Records from a data source
------------------------------------------------------------

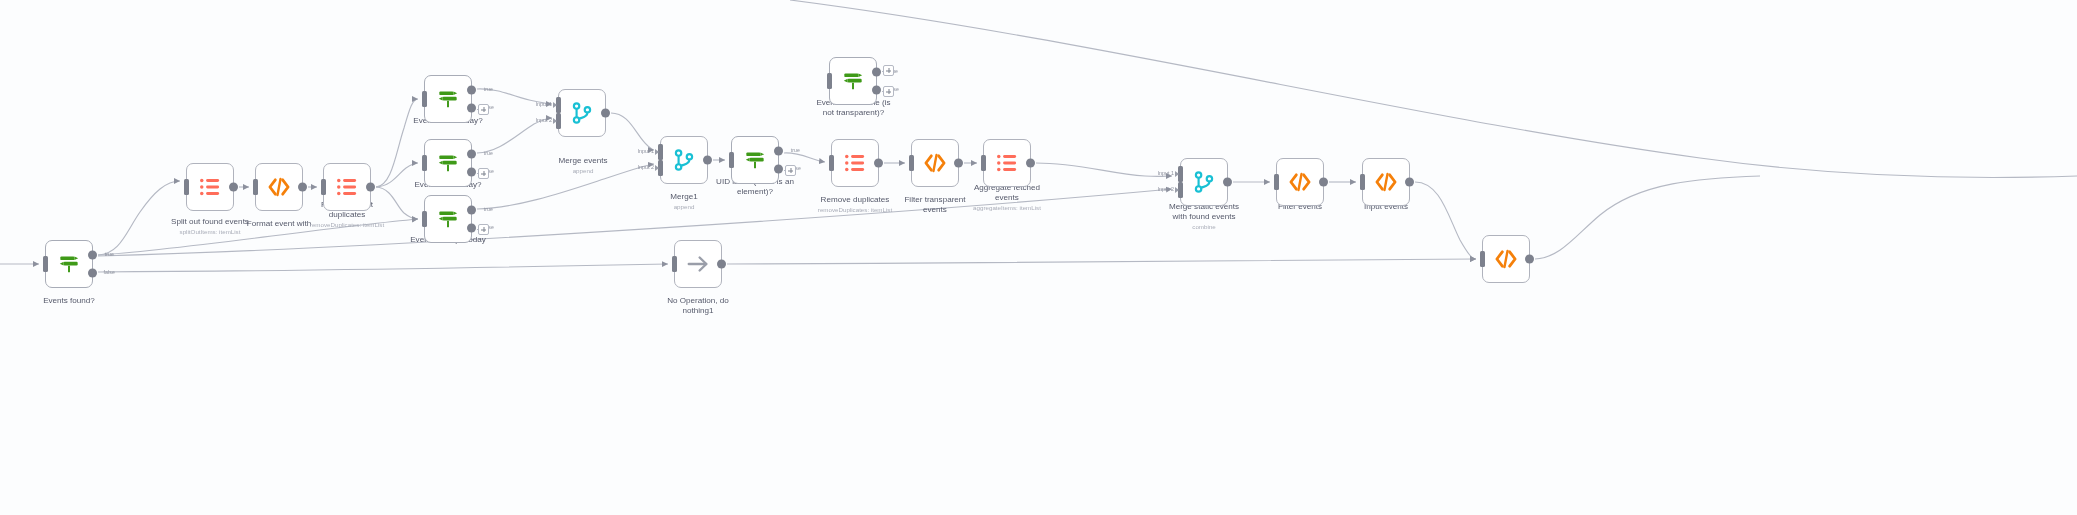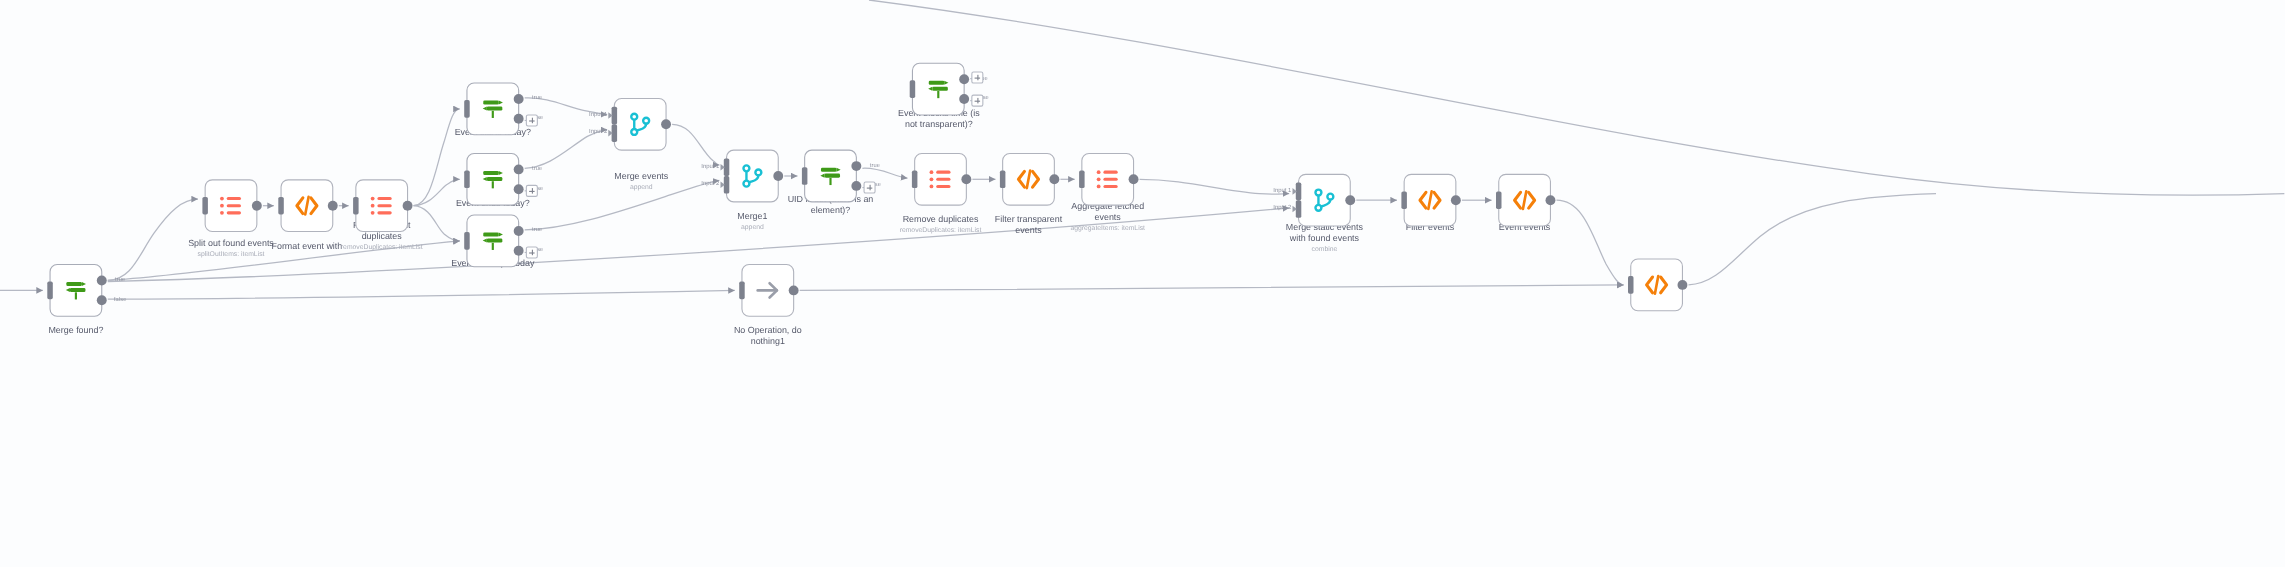"Event events" div.cap-title { text: Event -> Input }
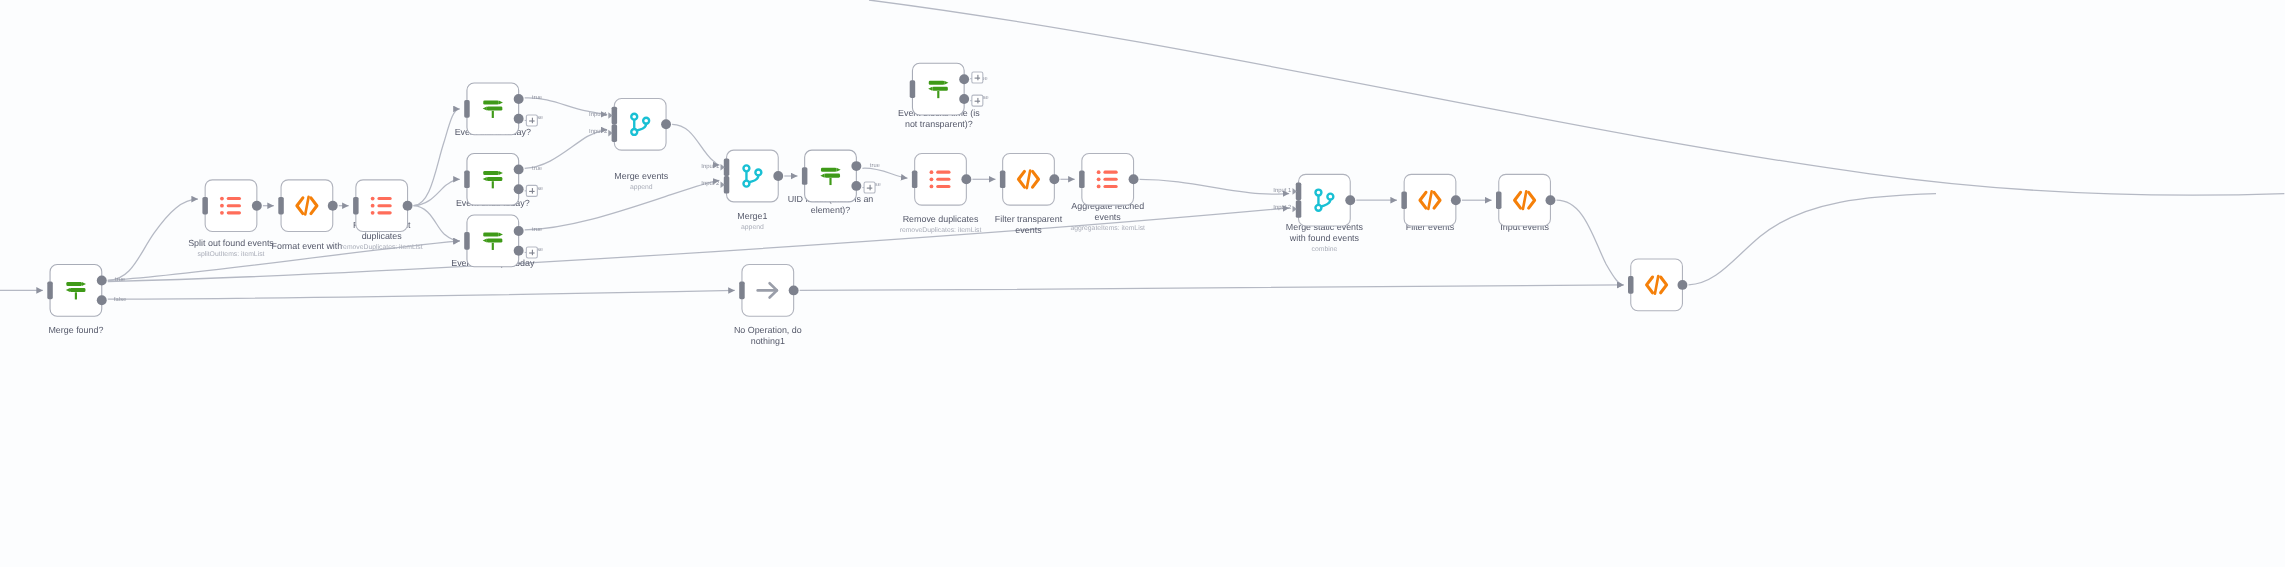"Merge found?" div.cap-title { text: Merge -> Events }
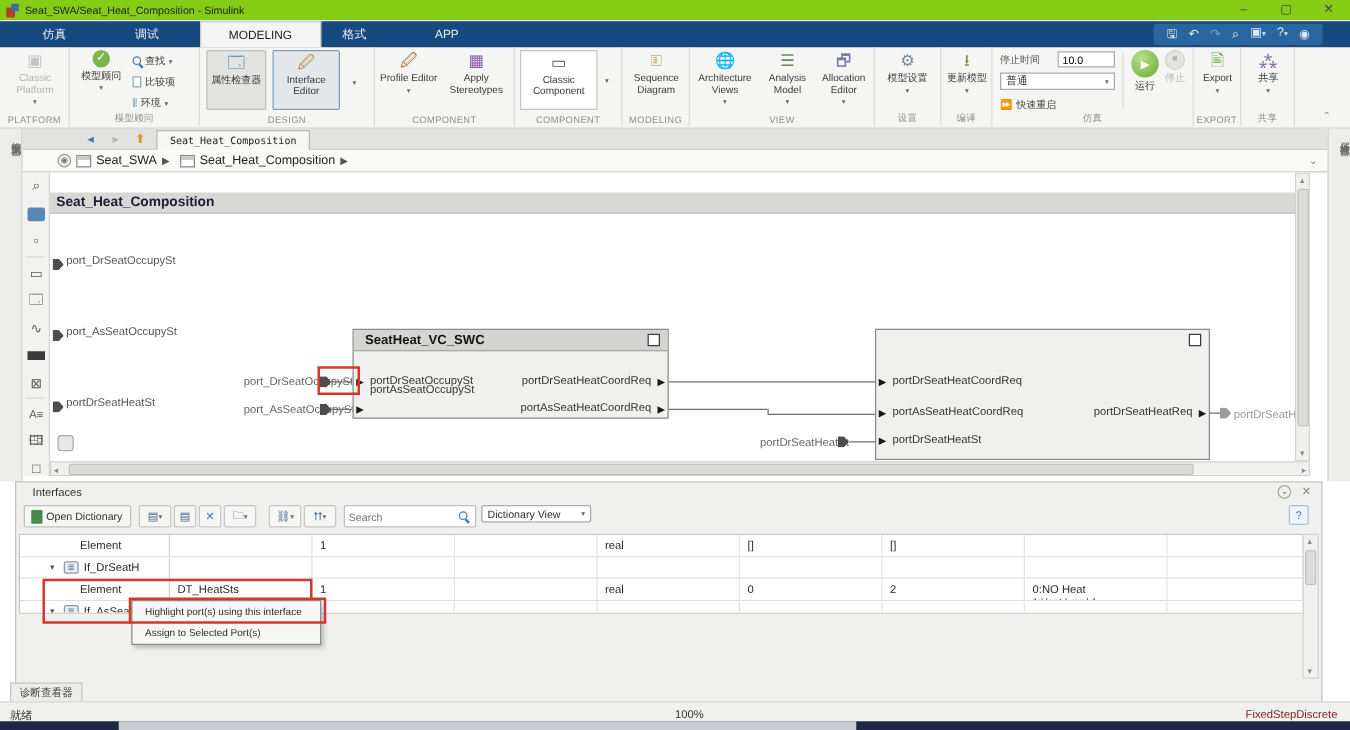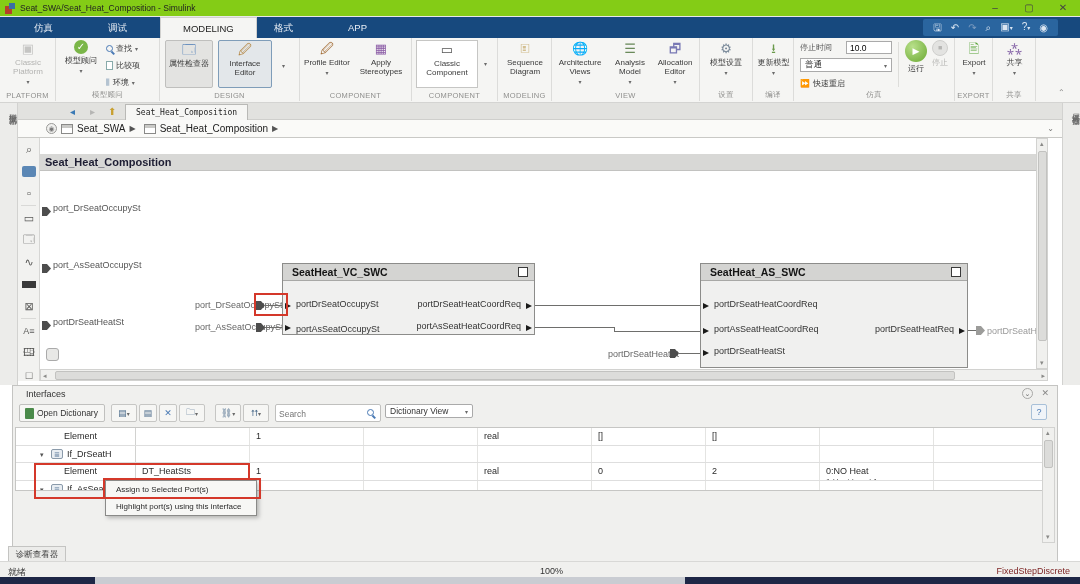"SeatHeat_AS_SWC" div.blkhead { html: <div>SeatHeat_AS_SWC</div> -> none }
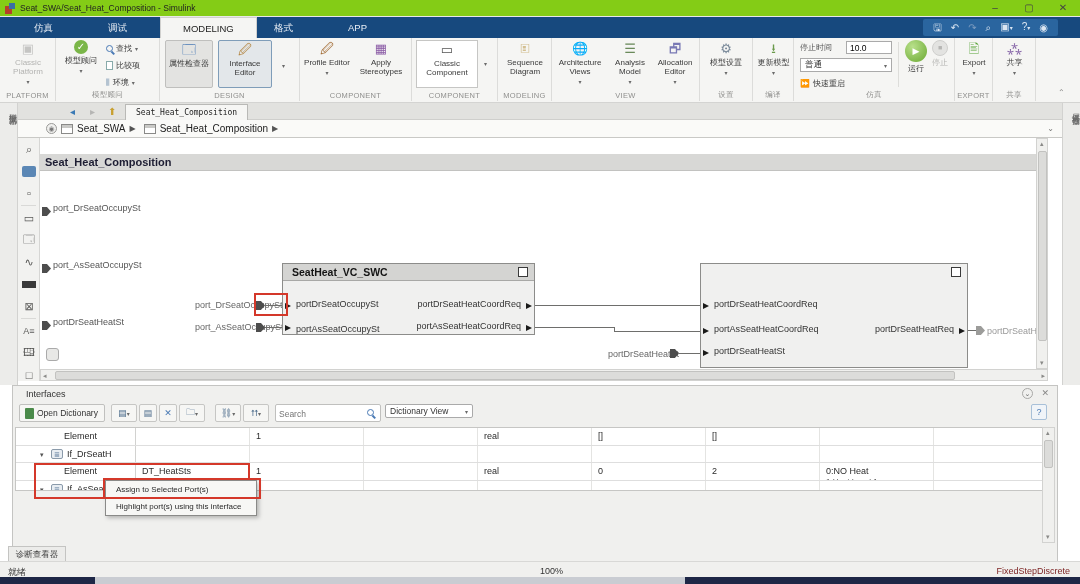"portAsSeatOccupySt" span.plbl { top: 60px -> 42px }
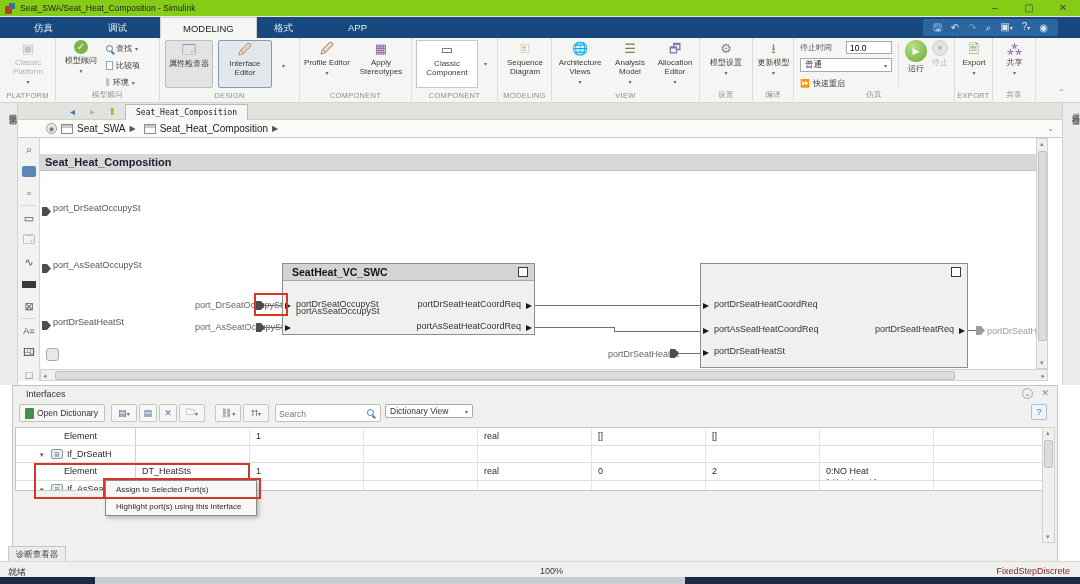"Assign to Selected Port(s)" div.mitem { order: before "Highlight port(s) using this interface" -> after "Highlight port(s) using this interface" }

------------------------------------------------------------

#### [Assignment]
Print each entry above verbatim, pictures left out.

#### [Expected output]
"Event events" div.cap-title { text: Event -> Input }
"Merge found?" div.cap-title { text: Merge -> Events }
"SeatHeat_AS_SWC" div.blkhead { html: <div>SeatHeat_AS_SWC</div> -> none }
"portAsSeatOccupySt" span.plbl { top: 60px -> 42px }
"Assign to Selected Port(s)" div.mitem { order: before "Highlight port(s) using this interface" -> after "Highlight port(s) using this interface" }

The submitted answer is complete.